(Edit difference data)
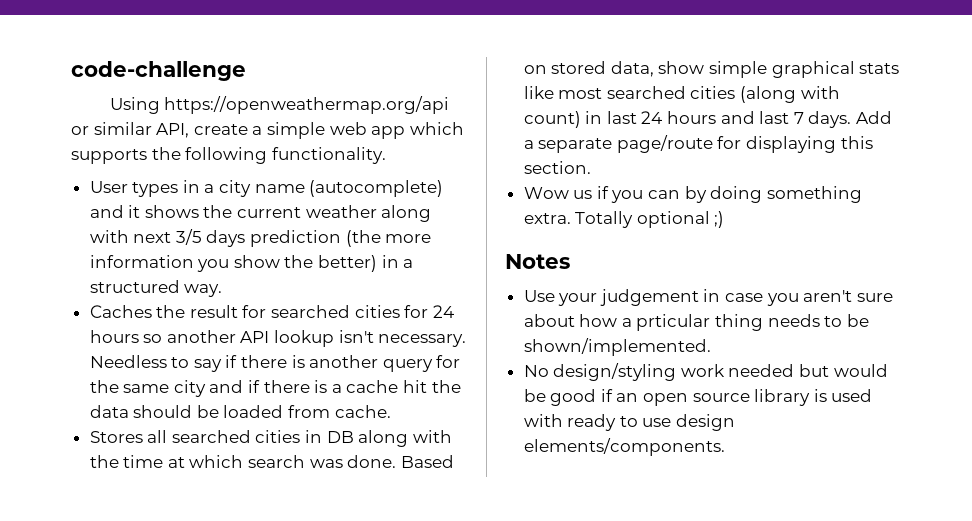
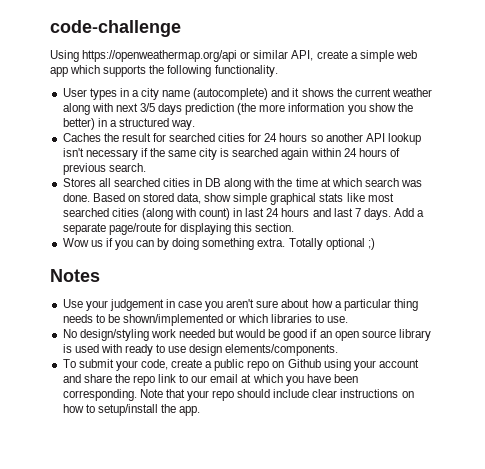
[378,334,467,347] [89,355,461,372] [89,380,461,397] [89,405,391,418] necessary. Needless to say if there is another query for the same city and if there is a cache hit the data should be loaded from cache. -> [85,148,400,160] [62,163,146,175] necessary if the same city is searched again within 24 hours of previous search.
[636,314,711,331] prticular -> [343,299,391,311] particular
[523,338,711,356] shown/implemented. -> [122,314,349,326] shown/implemented or which libraries to use.
(725, 447) none -> [62,359,419,371] [62,374,358,386] [62,389,414,401] [62,404,201,416] // To submit your code, create a public repo on Github using your account and share the repo link to our email at which you have been corresponding. Note that your repo should include clear instructions on how to setup/install the app.

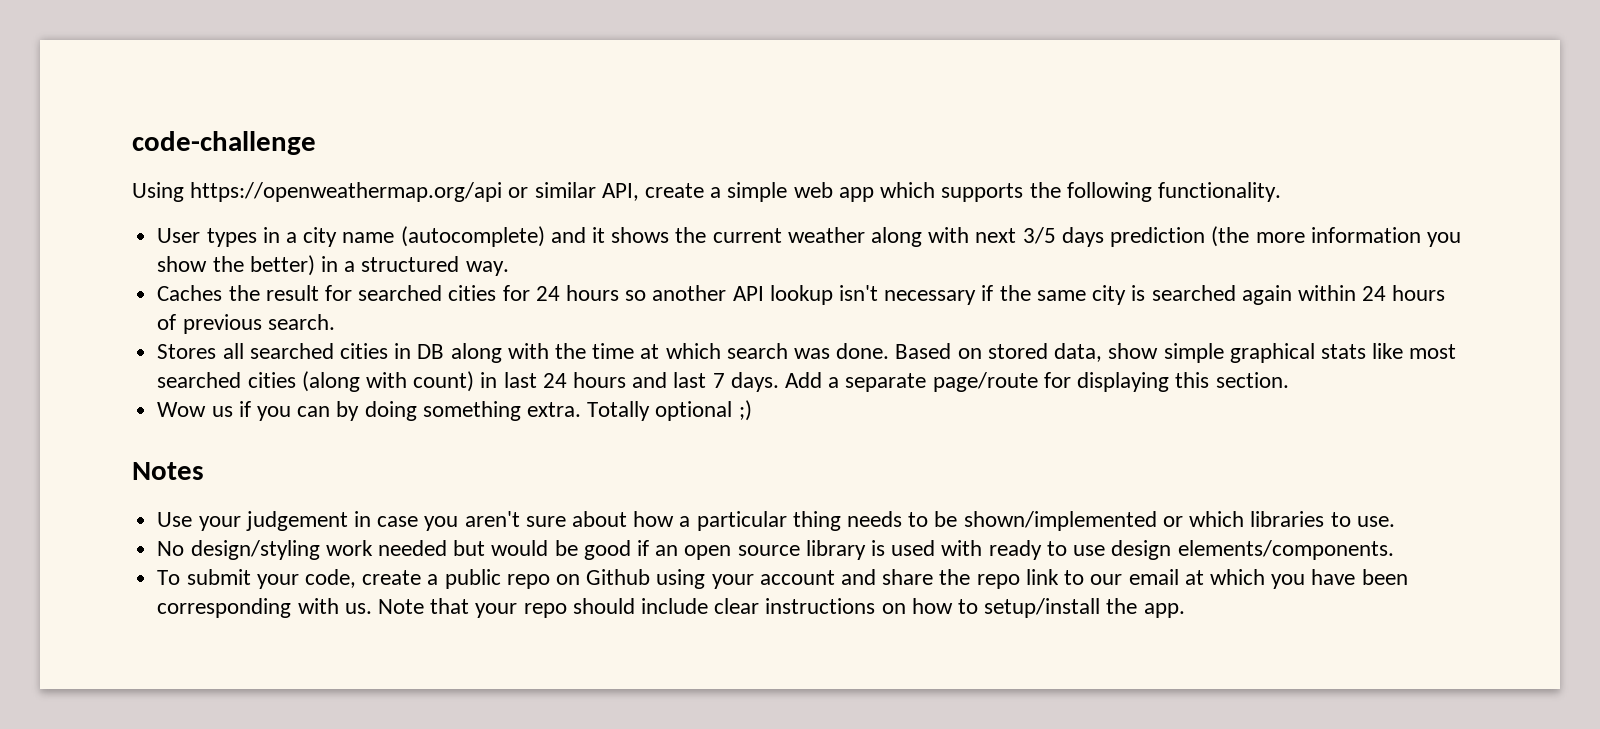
[62,389,137,401] corresponding. -> [157,598,372,618] corresponding with us.

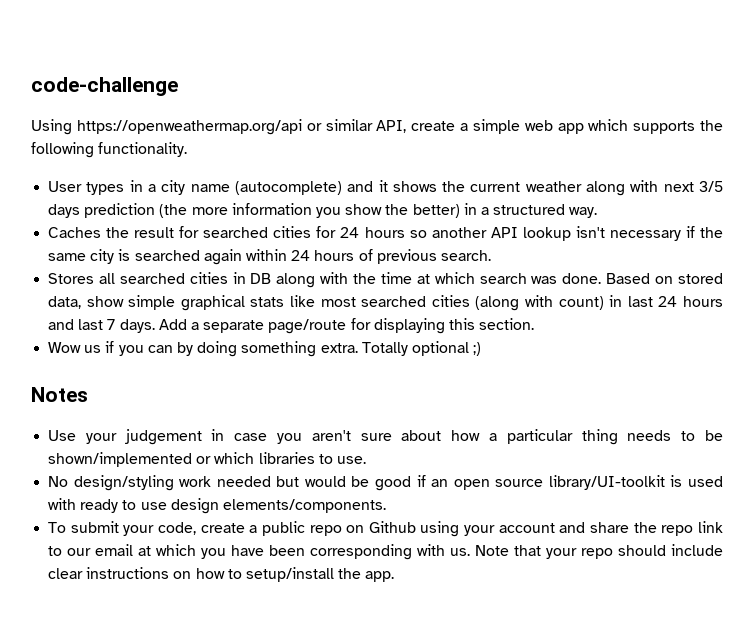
[805,540,866,560] library -> [548,475,665,490] library/UI-toolkit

TASK REQUIREMENTS
Type out each line of the records above exactly, skipping any pictures.

WRITTEN SOLUTION
[378,334,467,347] [89,355,461,372] [89,380,461,397] [89,405,391,418] necessary. Needless to say if there is another query for the same city and if there is a cache hit the data should be loaded from cache. -> [85,148,400,160] [62,163,146,175] necessary if the same city is searched again within 24 hours of previous search.
[636,314,711,331] prticular -> [343,299,391,311] particular
[523,338,711,356] shown/implemented. -> [122,314,349,326] shown/implemented or which libraries to use.
(725, 447) none -> [62,359,419,371] [62,374,358,386] [62,389,414,401] [62,404,201,416] // To submit your code, create a public repo on Github using your account and share the repo link to our email at which you have been corresponding. Note that your repo should include clear instructions on how to setup/install the app.

[62,389,137,401] corresponding. -> [157,598,372,618] corresponding with us.

[805,540,866,560] library -> [548,475,665,490] library/UI-toolkit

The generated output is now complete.